Color can be both a conscious and an unconscious choice simultaneously. When I am deep in the work, a simple question of, “should the color ride on top, or come out from underneath?” can engage me for long periods of time. This image is a detail shot that I took in order to go back and look at the color later, in a different setting, to scale. The finished piece that this is a tiny part of is around eleven feet high by six feet wide or so. It is easy to see here, by the marks on the ruler, that something this small can get lost in such a large area unless certain principles of color theory are brought to bear. In this case, it is two colors, blue and orange, that are opposite on the color wheel, juxtaposed but softened by a narrow margin of green; the analogous mix of yellow and the same blue, the yellow to bring a path to the orange.

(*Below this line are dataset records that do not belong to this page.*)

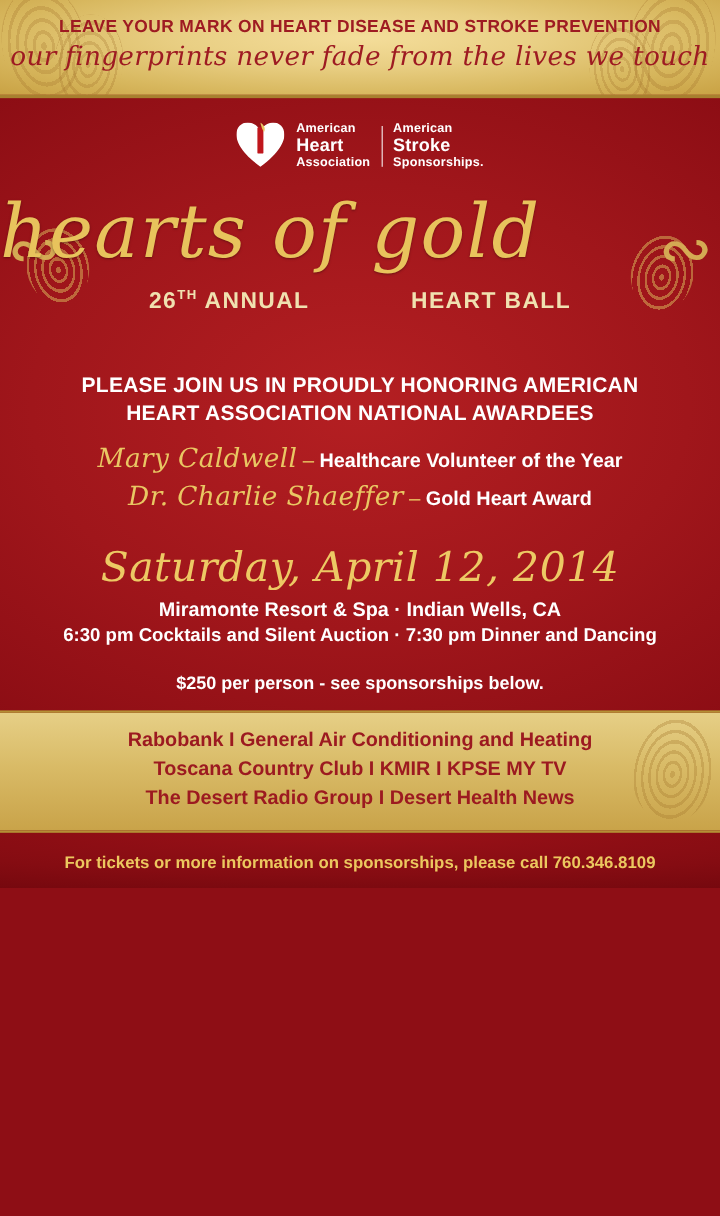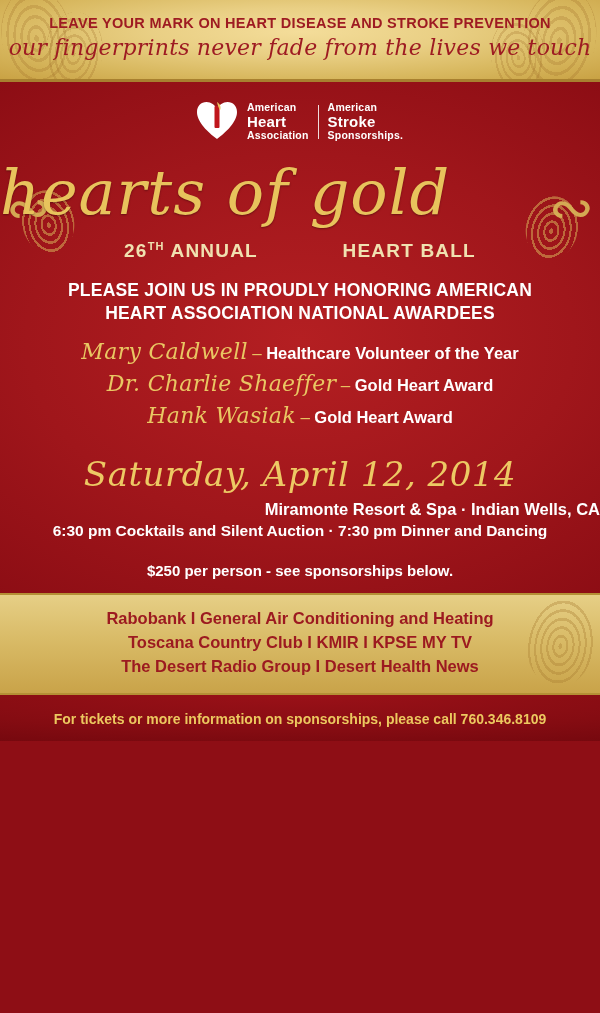"PLEASE JOIN US IN PROUDLY" .honoring { margin-top: 17px -> 48px }
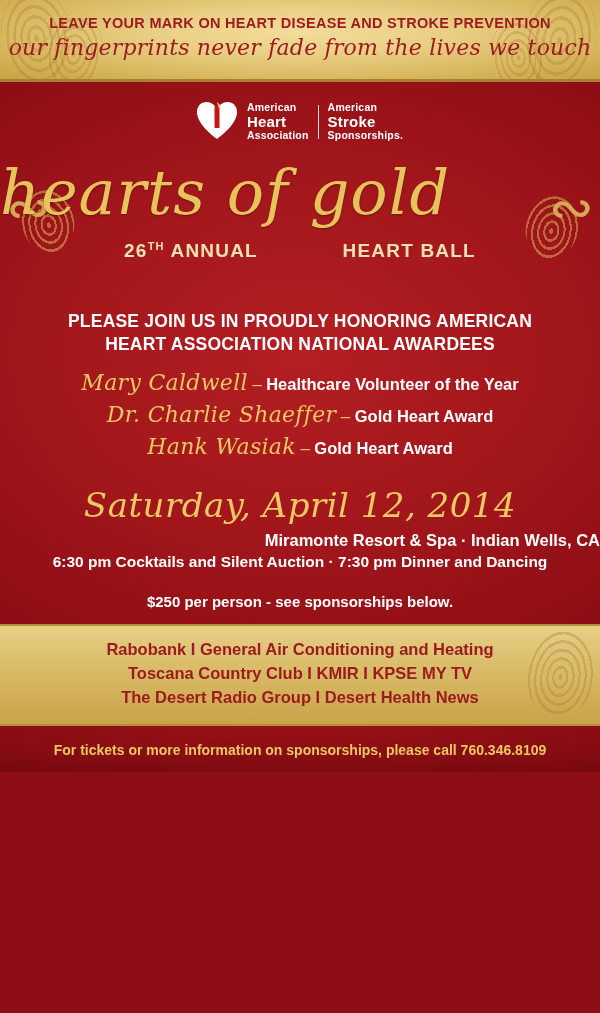"Hank Wasiak – Gold Heart" div.awardee { html: <div> <span>Hank Wasiak</span> <span>–</span> <span>Gold Heart Award</span> </div> -> none }
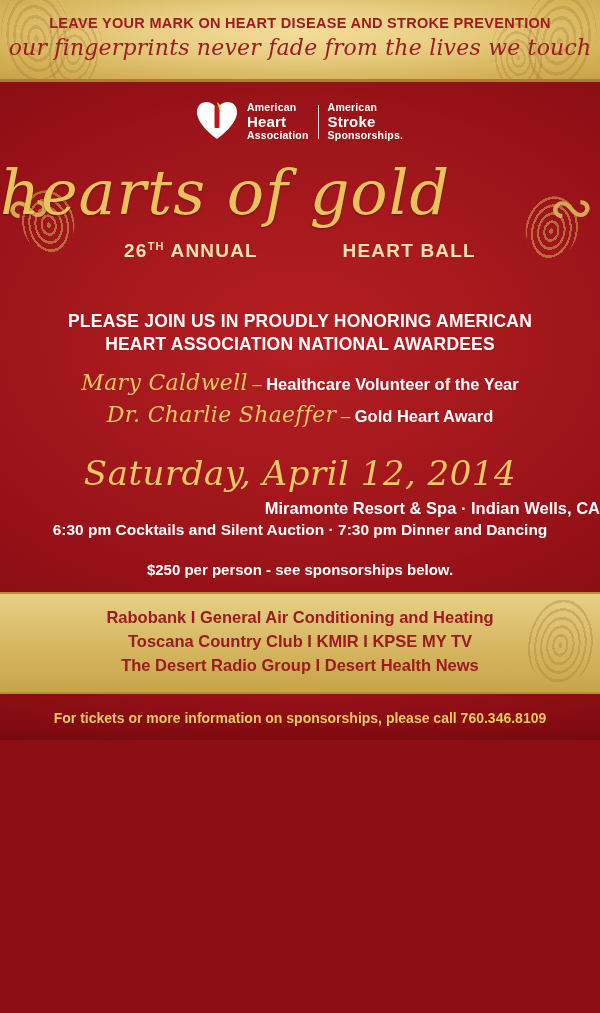"Miramonte Resort & Spa ·" .venue { text-align: right -> center }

I can see this logical progression easily from a perspective of distance and the camera lens. The colors displayed by my Macintosh computer monitor are, to my eye, accurate; although when I put digital images out into the world I always wonder how they look after being broken apart and reassembled into countless other devices, wires, and mysterious air transport conduits.
These days most artists I know are showing what they do in this virtual reality. All of us find our own way through the digital gateway, with as many different results as there are artists. As a textile artist, I find one of my most interesting and complex challenges to be that of tactility. I think the best way is going to be through working with other people who love color, pattern, and process.. because then, they will have the experience under their fingers, too.
The textiles I make exist in the world as large installation pieces, intimate images in corners, and as blankets, pillows, and clothing. Nothing goes to waste. And that is the greatest challenge of all…I walk lightly on this earth, creating color, and honoring the creations in the natural world itself.